Leaving out every picture, copy the lines of the material below exactly, from the line containing "color: #a21caf ->" through the line containing "text: 协会网站 ->".

### [Data excerpts]
↓

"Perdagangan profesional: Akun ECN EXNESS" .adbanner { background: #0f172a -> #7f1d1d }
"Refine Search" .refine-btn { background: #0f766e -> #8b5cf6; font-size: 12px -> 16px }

↑
↓

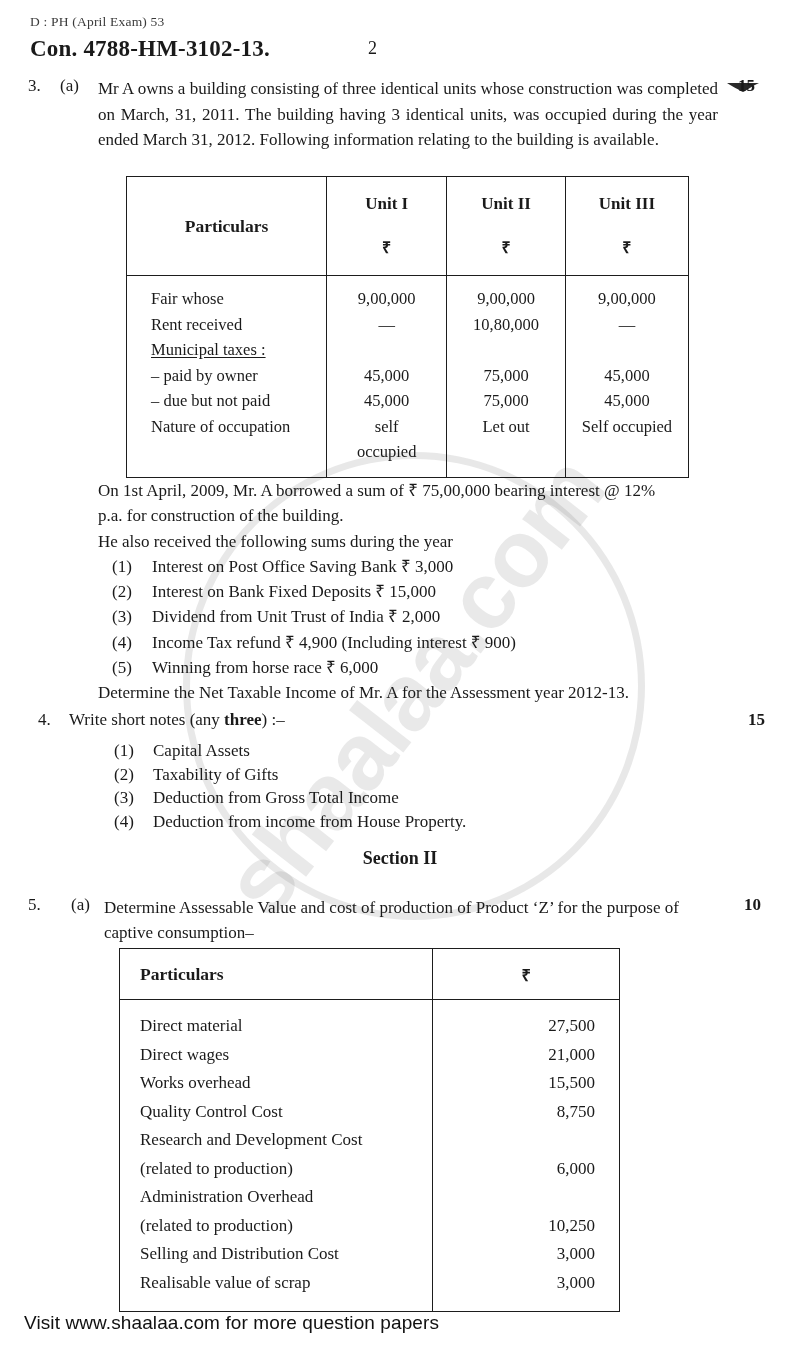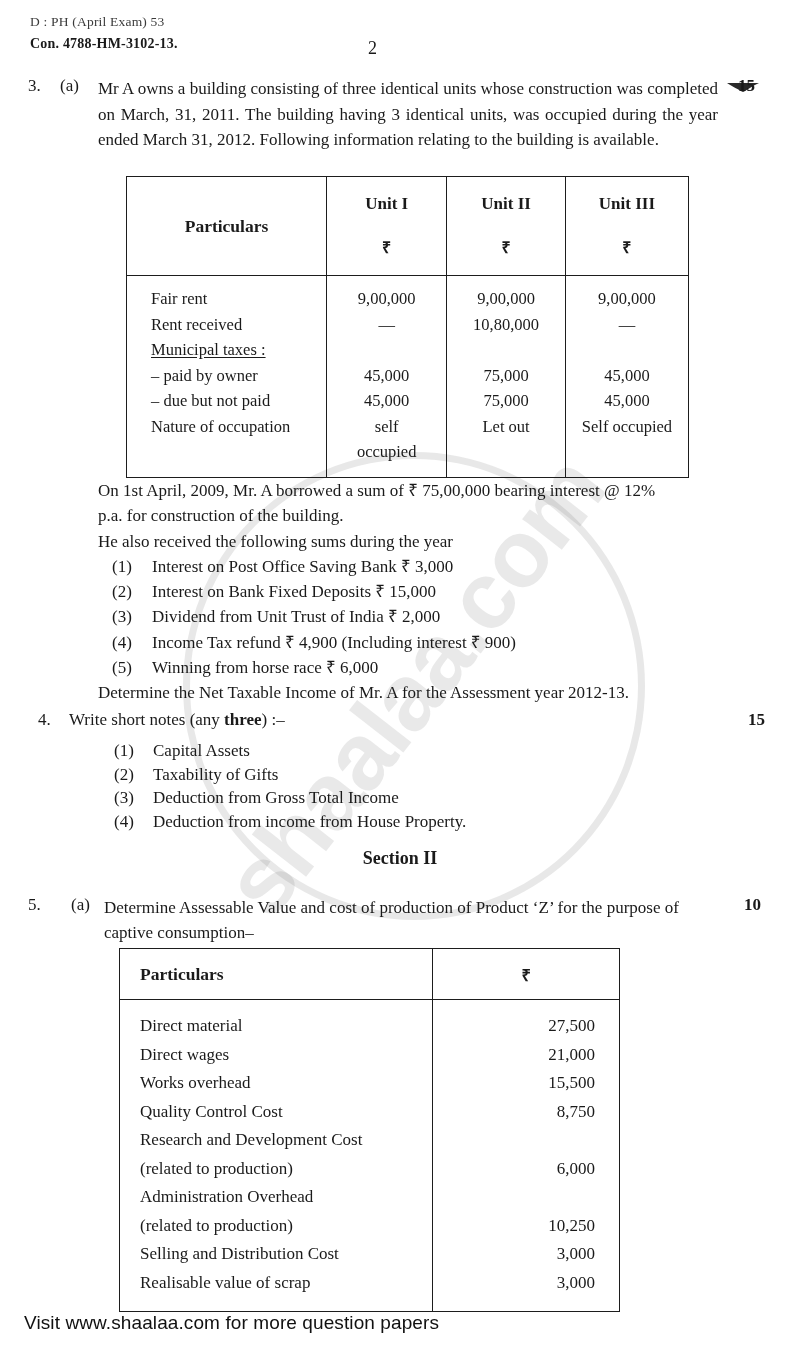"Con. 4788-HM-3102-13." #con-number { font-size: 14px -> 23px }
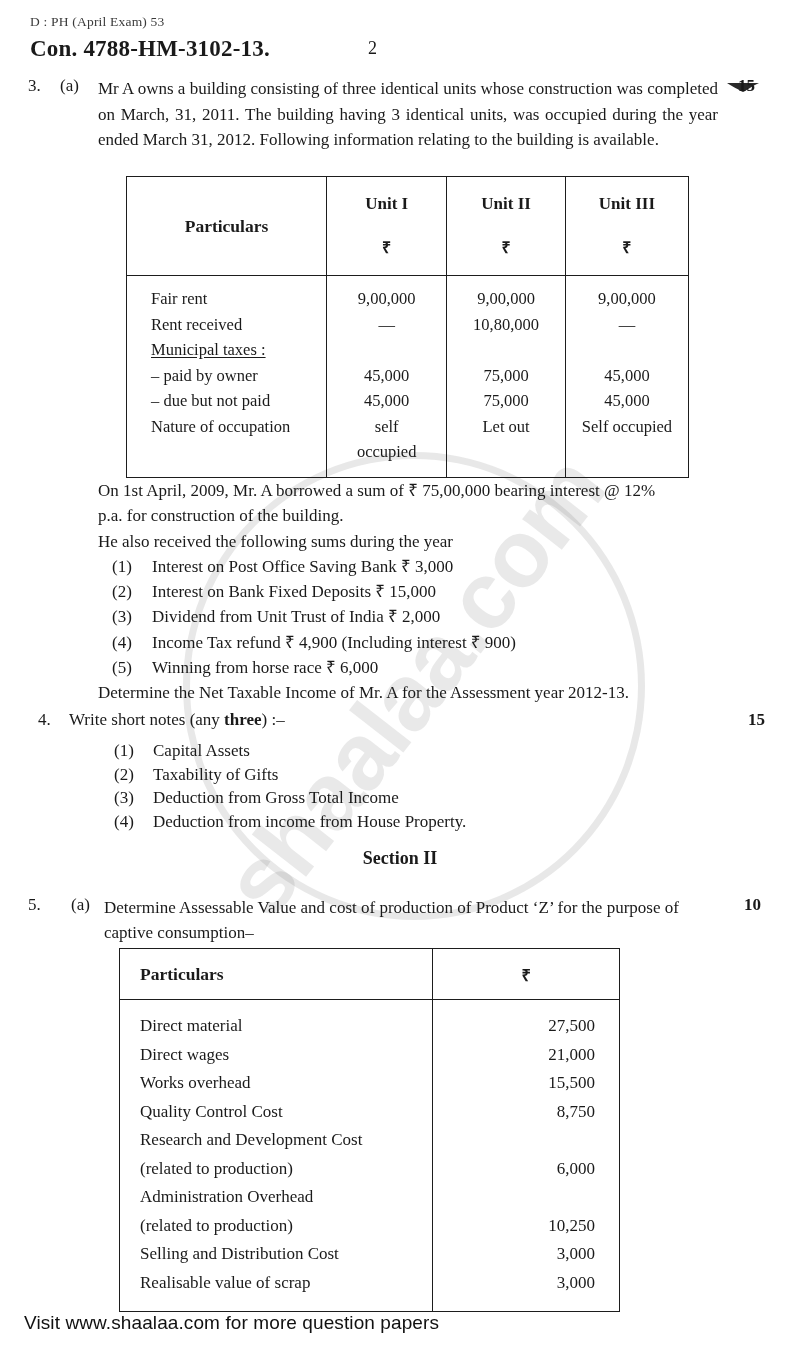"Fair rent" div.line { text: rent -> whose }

↑
↓

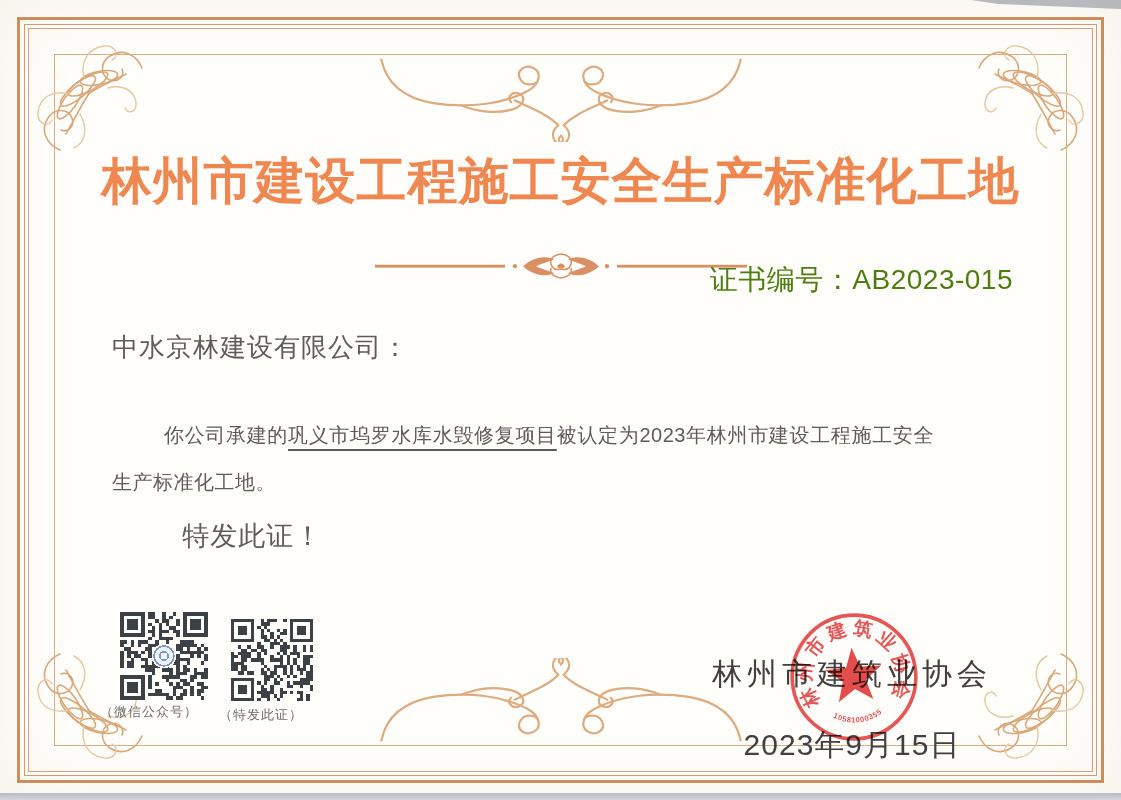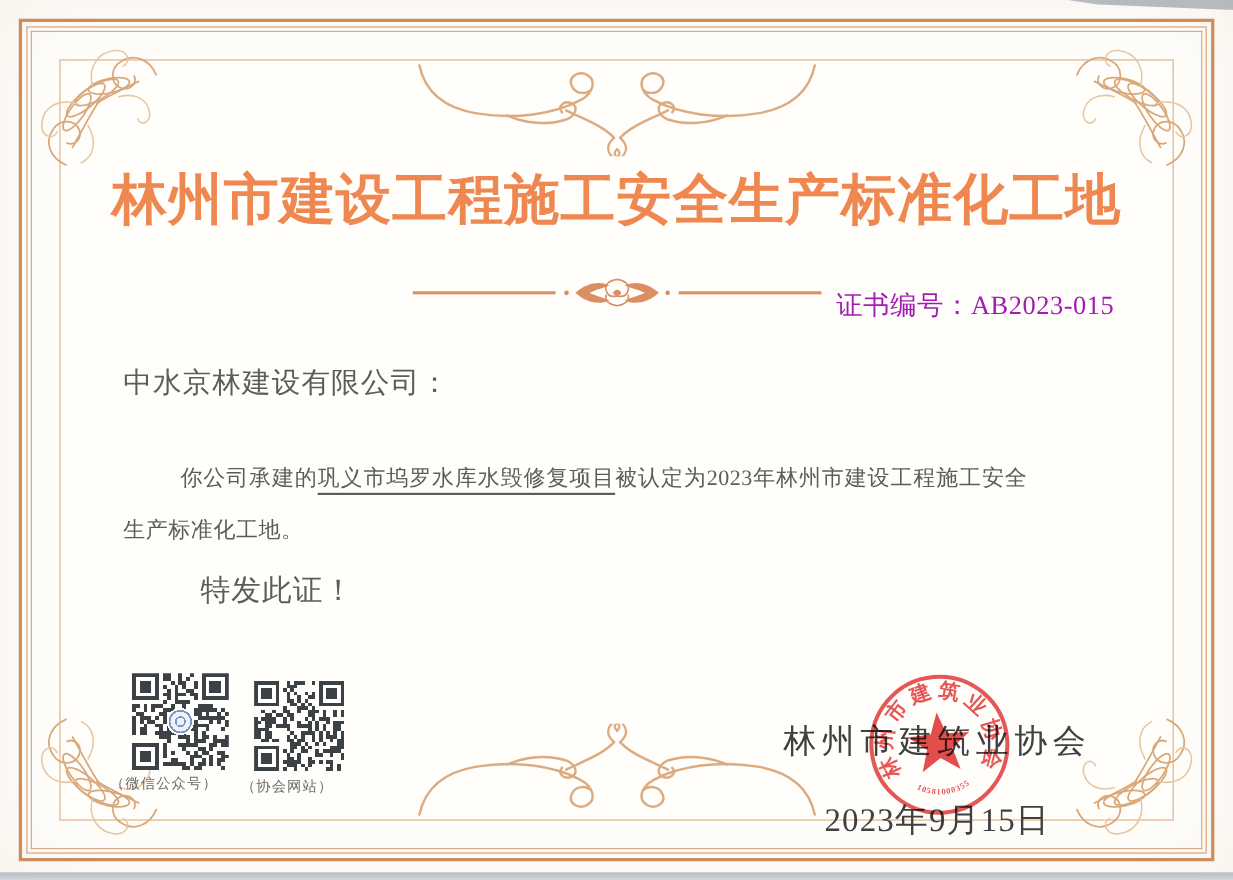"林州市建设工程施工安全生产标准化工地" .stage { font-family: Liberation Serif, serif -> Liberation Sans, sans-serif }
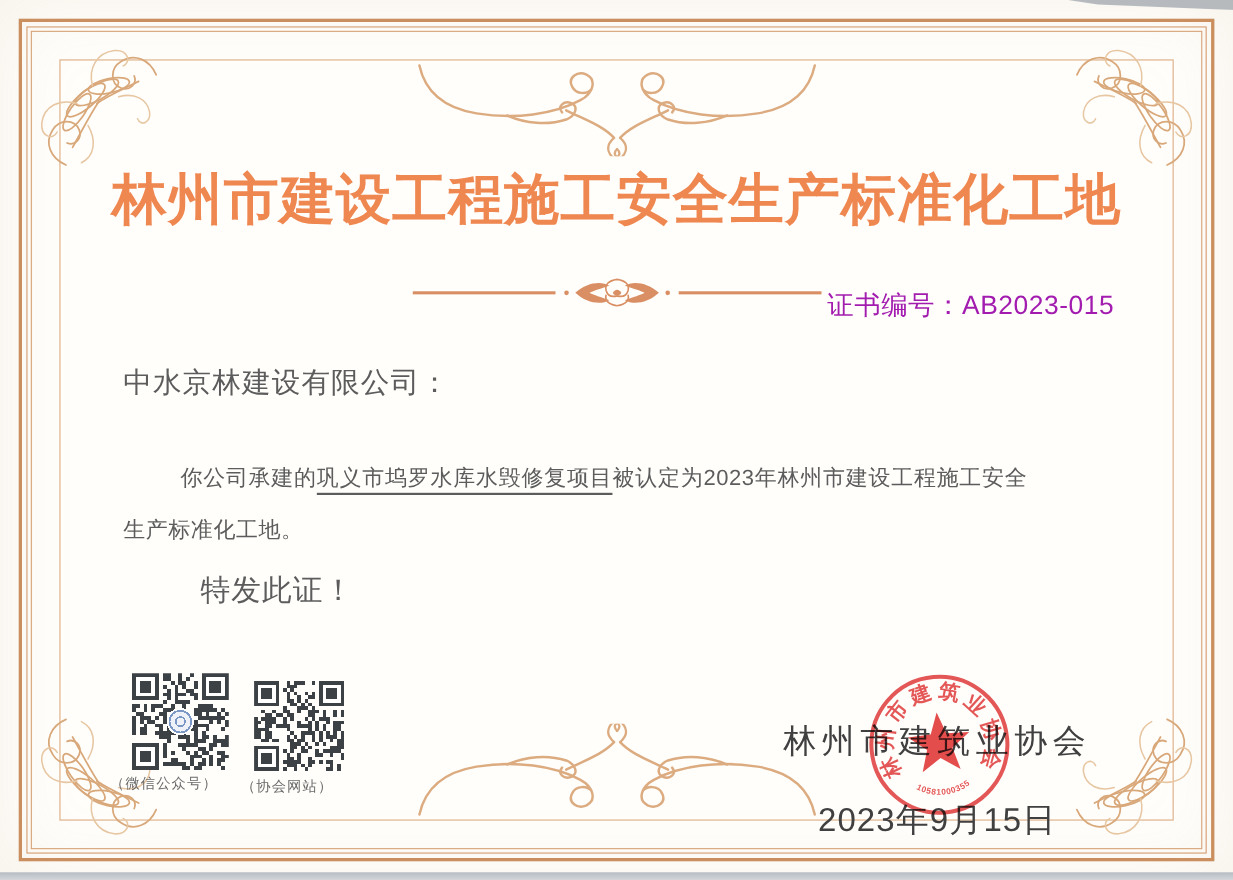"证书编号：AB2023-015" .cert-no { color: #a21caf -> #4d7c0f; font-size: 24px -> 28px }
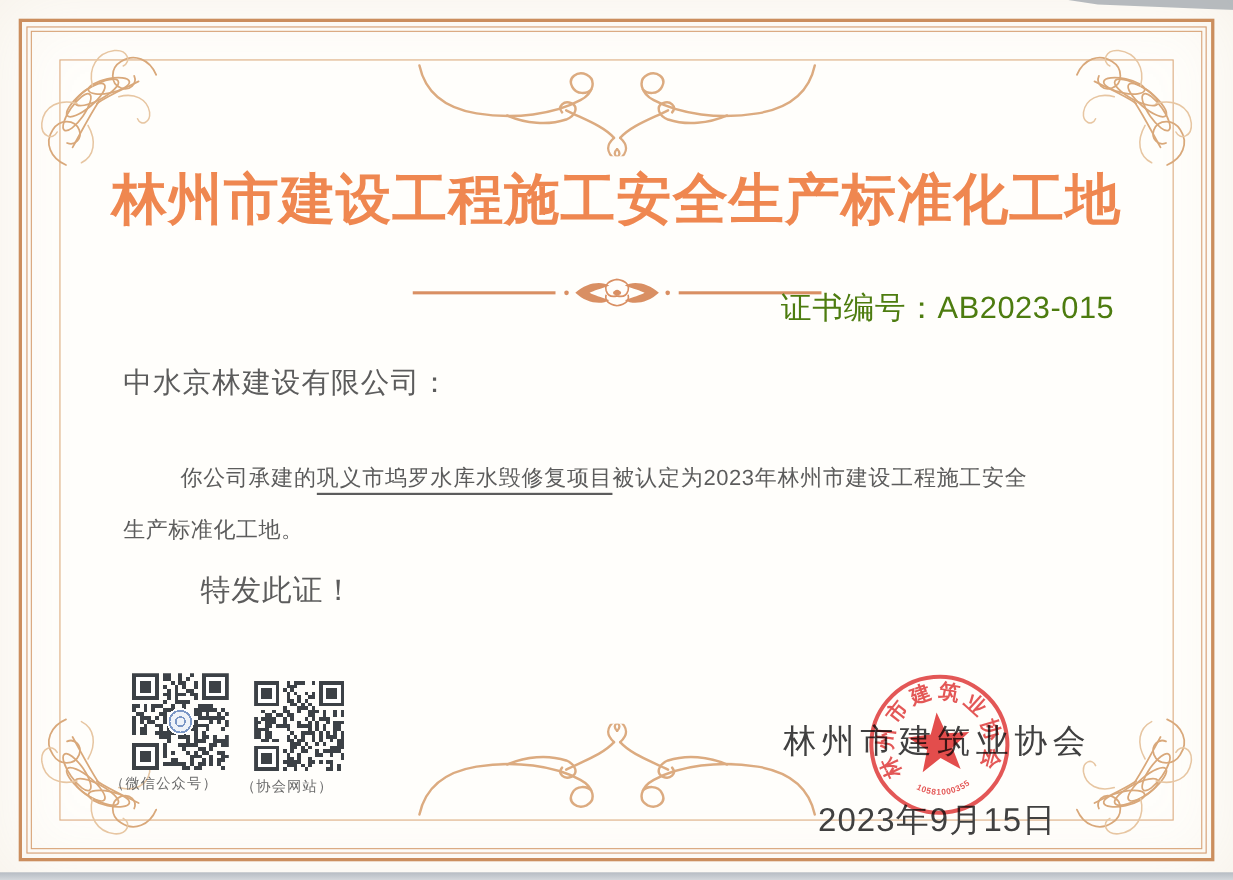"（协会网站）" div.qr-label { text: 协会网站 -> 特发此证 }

↑

### [Solution to the problem]
"证书编号：AB2023-015" .cert-no { color: #a21caf -> #4d7c0f; font-size: 24px -> 28px }
"（协会网站）" div.qr-label { text: 协会网站 -> 特发此证 }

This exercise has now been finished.